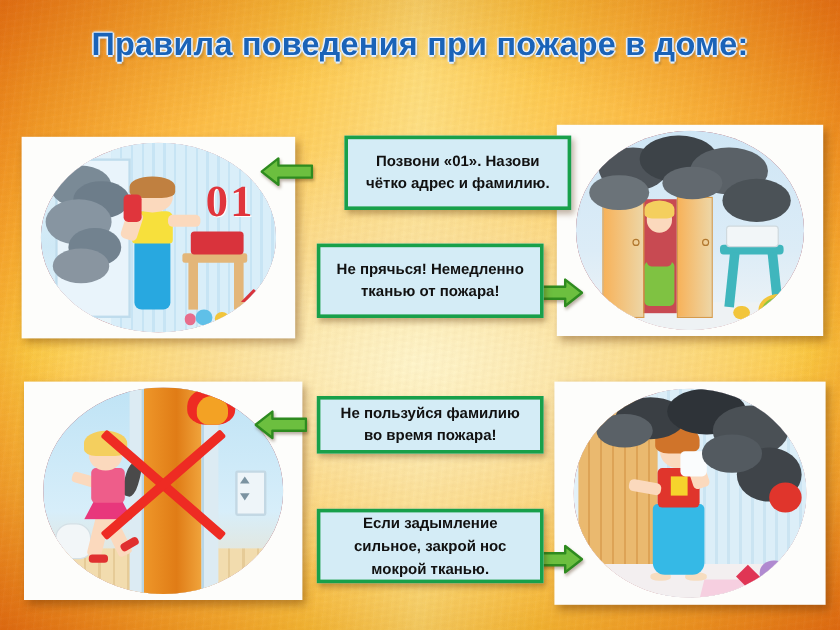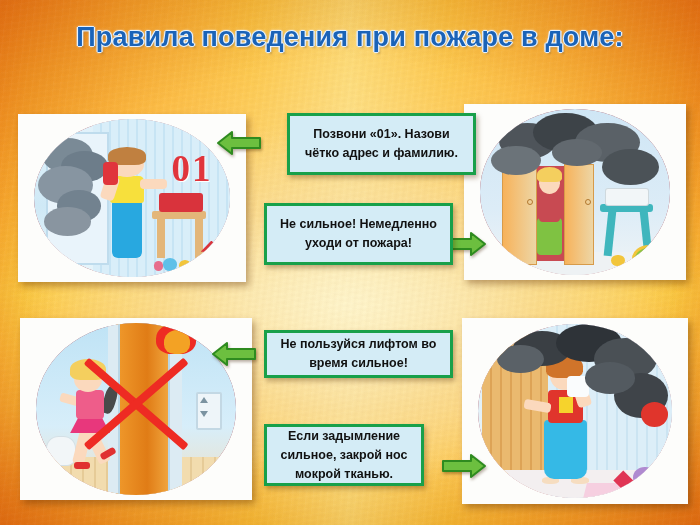--- a/index.html
+++ b/index.html
@@ -59,21 +59,21 @@
   .tb{
     position:absolute;background:#d4ecf6;border:3px solid #18a04a;
     box-shadow:2px 3px 5px rgba(80,40,0,.35);
     display:flex;align-items:center;justify-content:center;
     text-align:center;color:#111;font-weight:bold;
     font-size:12.5px;line-height:1.52;padding:5px 8px;box-sizing:border-box;
   }
   .tb1{left:264px;top:113px;width:189px;height:62px;margin-left:23px;}
   .tb2{left:264px;top:203px;width:189px;height:62px;}
   .tb3{left:264px;top:330px;width:189px;height:48px;}
-  .tb4{left:264px;top:424px;width:160px;height:62px;align-items:center;}
+  .tb4{left:264px;top:424px;width:189px;height:62px;align-items:center;}
 
   
   .arrow{position:absolute;width:44px;height:26px;filter:drop-shadow(1.5px 2px 1.5px rgba(60,30,0,.35));}
   .a1{left:217px;top:130px;}
   .a2{left:442px;top:231px;}
   .a3{left:212px;top:341px;}
   .a4{left:442px;top:453px;}
 
   
   .s1{position:absolute;inset:0;background:
@@ -336,21 +336,21 @@
     <polygon points="1,13 15,2 15,8 43,8 43,18 15,18 15,24" fill="#6cbf3f" stroke="#2e8b1f" stroke-width="2" stroke-linejoin="round"></polygon>
   </svg>
   <svg class="arrow a4" viewBox="0 0 44 26">
     <polygon points="43,13 29,2 29,8 1,8 1,18 29,18 29,24" fill="#6cbf3f" stroke="#2e8b1f" stroke-width="2" stroke-linejoin="round"></polygon>
   </svg>
 
   <div class="tb tb1">
     <span>Позвони «01». Назови чётко адрес и фамилию.</span>
   </div>
   <div class="tb tb2">
-    <span>Не сильное! Немедленно уходи от пожара!</span>
+    <span>Не прячься! Немедленно тканью от пожара!</span>
   </div>
   <div class="tb tb3">
-    <span>Не пользуйся лифтом во время сильное!</span>
+    <span>Не пользуйся фамилию во время пожара!</span>
   </div>
   <div class="tb tb4">
     <span>Если задымление сильное, закрой нос мокрой тканью.</span>
   </div>
 </div>
 
 </body></html>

-- -- --

▶ [Exercise description]: The result should be the same data as above, line for line, with the pictures gone.

▶ [Finished exercise]:
--- a/index.html
+++ b/index.html
@@ -59,21 +59,21 @@
   .tb{
     position:absolute;background:#d4ecf6;border:3px solid #18a04a;
     box-shadow:2px 3px 5px rgba(80,40,0,.35);
     display:flex;align-items:center;justify-content:center;
     text-align:center;color:#111;font-weight:bold;
     font-size:12.5px;line-height:1.52;padding:5px 8px;box-sizing:border-box;
   }
   .tb1{left:264px;top:113px;width:189px;height:62px;margin-left:23px;}
   .tb2{left:264px;top:203px;width:189px;height:62px;}
   .tb3{left:264px;top:330px;width:189px;height:48px;}
-  .tb4{left:264px;top:424px;width:160px;height:62px;align-items:center;}
+  .tb4{left:264px;top:424px;width:189px;height:62px;align-items:center;}
 
   
   .arrow{position:absolute;width:44px;height:26px;filter:drop-shadow(1.5px 2px 1.5px rgba(60,30,0,.35));}
   .a1{left:217px;top:130px;}
   .a2{left:442px;top:231px;}
   .a3{left:212px;top:341px;}
   .a4{left:442px;top:453px;}
 
   
   .s1{position:absolute;inset:0;background:
@@ -336,21 +336,21 @@
     <polygon points="1,13 15,2 15,8 43,8 43,18 15,18 15,24" fill="#6cbf3f" stroke="#2e8b1f" stroke-width="2" stroke-linejoin="round"></polygon>
   </svg>
   <svg class="arrow a4" viewBox="0 0 44 26">
     <polygon points="43,13 29,2 29,8 1,8 1,18 29,18 29,24" fill="#6cbf3f" stroke="#2e8b1f" stroke-width="2" stroke-linejoin="round"></polygon>
   </svg>
 
   <div class="tb tb1">
     <span>Позвони «01». Назови чётко адрес и фамилию.</span>
   </div>
   <div class="tb tb2">
-    <span>Не сильное! Немедленно уходи от пожара!</span>
+    <span>Не прячься! Немедленно тканью от пожара!</span>
   </div>
   <div class="tb tb3">
-    <span>Не пользуйся лифтом во время сильное!</span>
+    <span>Не пользуйся фамилию во время пожара!</span>
   </div>
   <div class="tb tb4">
     <span>Если задымление сильное, закрой нос мокрой тканью.</span>
   </div>
 </div>
 
 </body></html>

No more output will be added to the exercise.